Start of Data listing

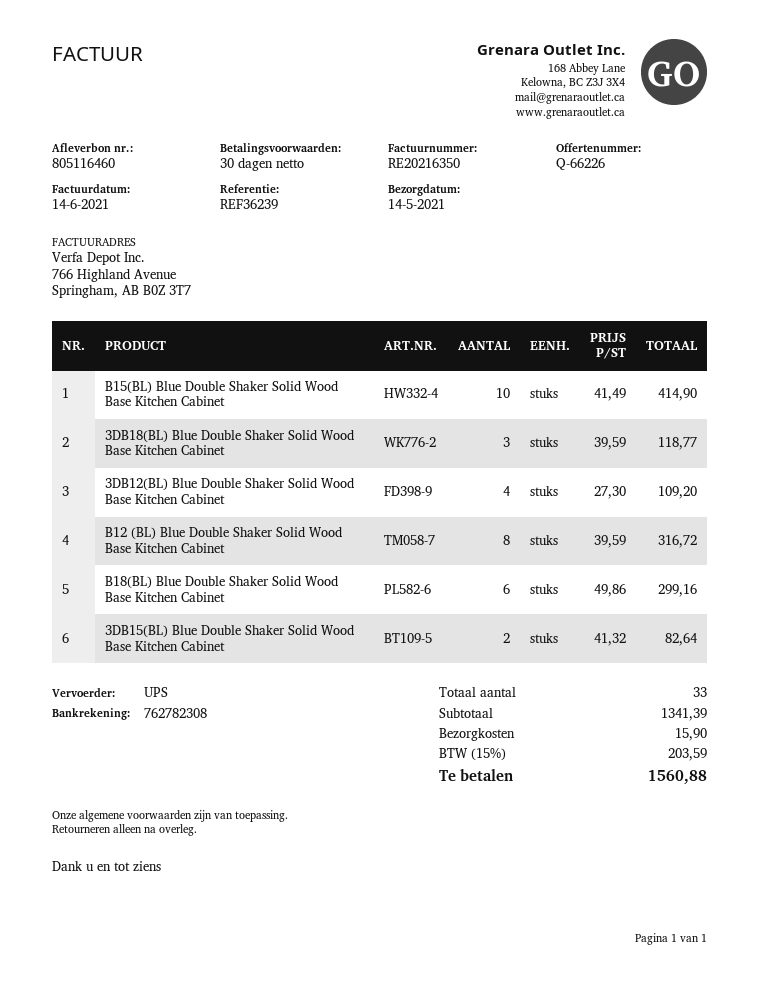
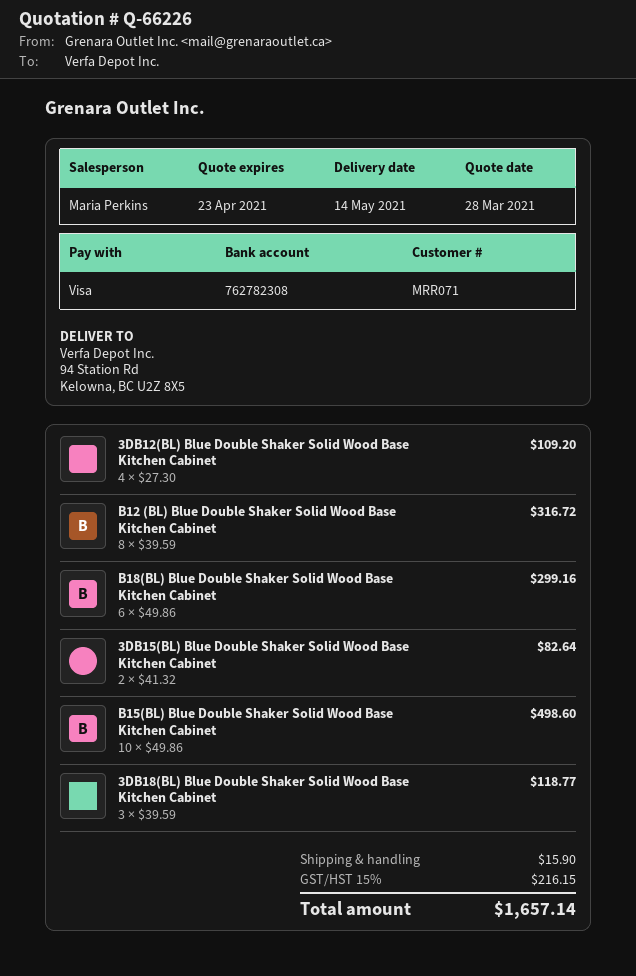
B15(BL) Blue Double Shaker Solid Wood Base Kitchen Cabinet: 10 x 41.49 = 414.90 -> 10 x 49.86 = 498.60
tax: 15% = 203.59 -> 15% = 216.15
total: 1560.88 -> 1657.14

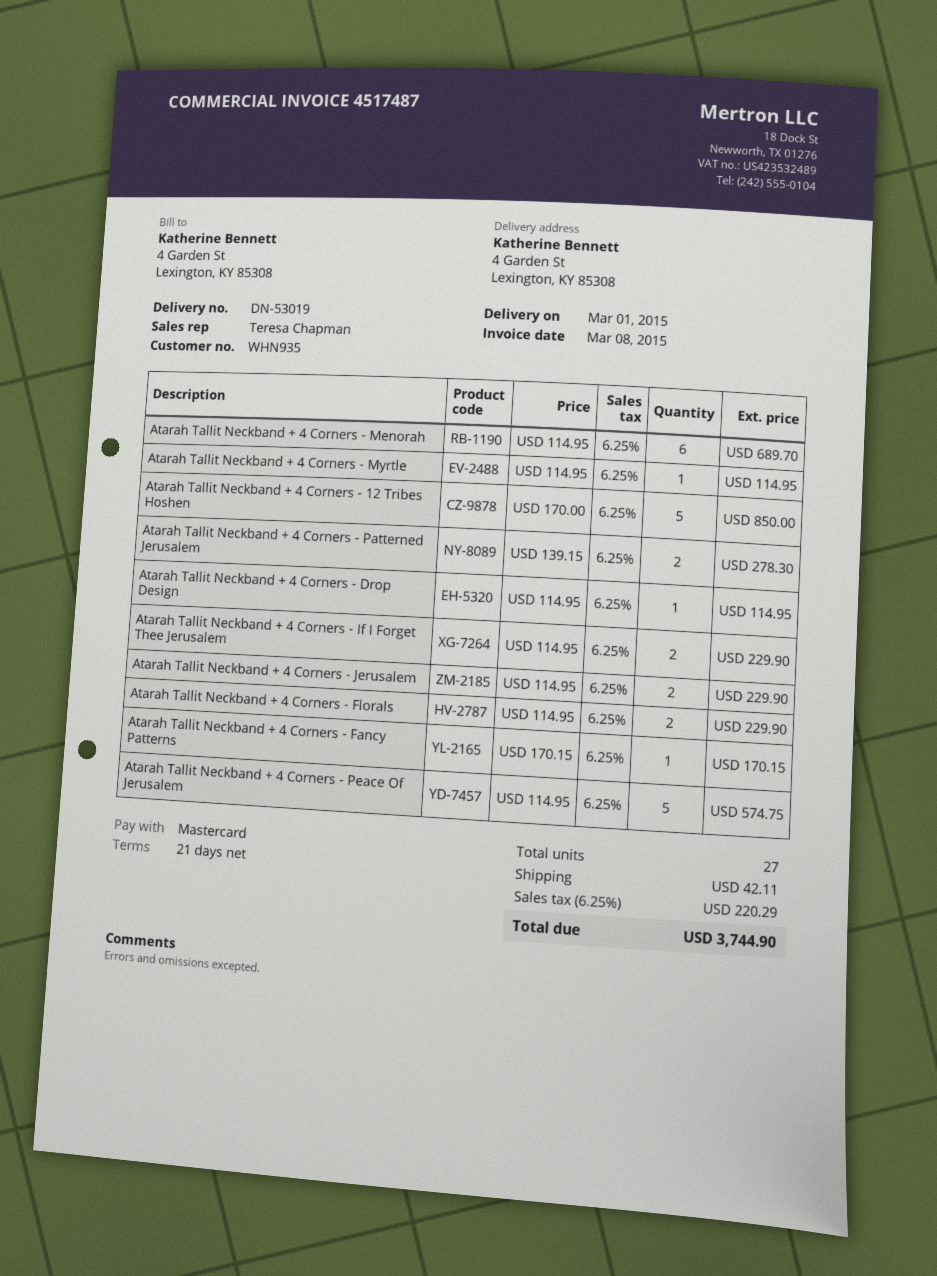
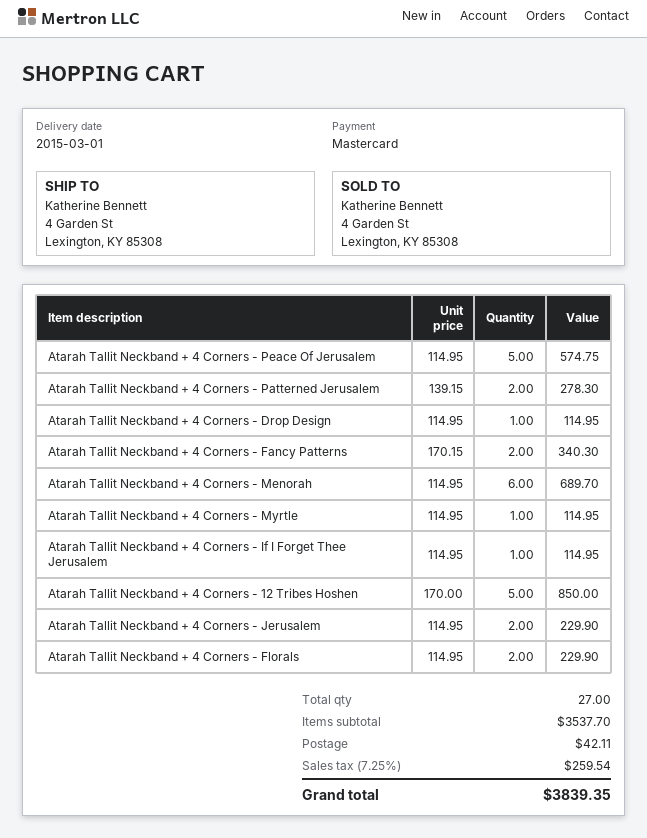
Atarah Tallit Neckband + 4 Corners - If I Forget Thee Jerusalem: 2 x 114.95 = 229.90 -> 1 x 114.95 = 114.95
Atarah Tallit Neckband + 4 Corners - Fancy Patterns: 1 x 170.15 = 170.15 -> 2 x 170.15 = 340.30
tax: 6.25% = 220.29 -> 7.25% = 259.54
total: 3744.90 -> 3839.35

End of Data listing

Problem details
From the entries above, output every line exactly and omit any image.

Exercise solution
B15(BL) Blue Double Shaker Solid Wood Base Kitchen Cabinet: 10 x 41.49 = 414.90 -> 10 x 49.86 = 498.60
tax: 15% = 203.59 -> 15% = 216.15
total: 1560.88 -> 1657.14

Atarah Tallit Neckband + 4 Corners - If I Forget Thee Jerusalem: 2 x 114.95 = 229.90 -> 1 x 114.95 = 114.95
Atarah Tallit Neckband + 4 Corners - Fancy Patterns: 1 x 170.15 = 170.15 -> 2 x 170.15 = 340.30
tax: 6.25% = 220.29 -> 7.25% = 259.54
total: 3744.90 -> 3839.35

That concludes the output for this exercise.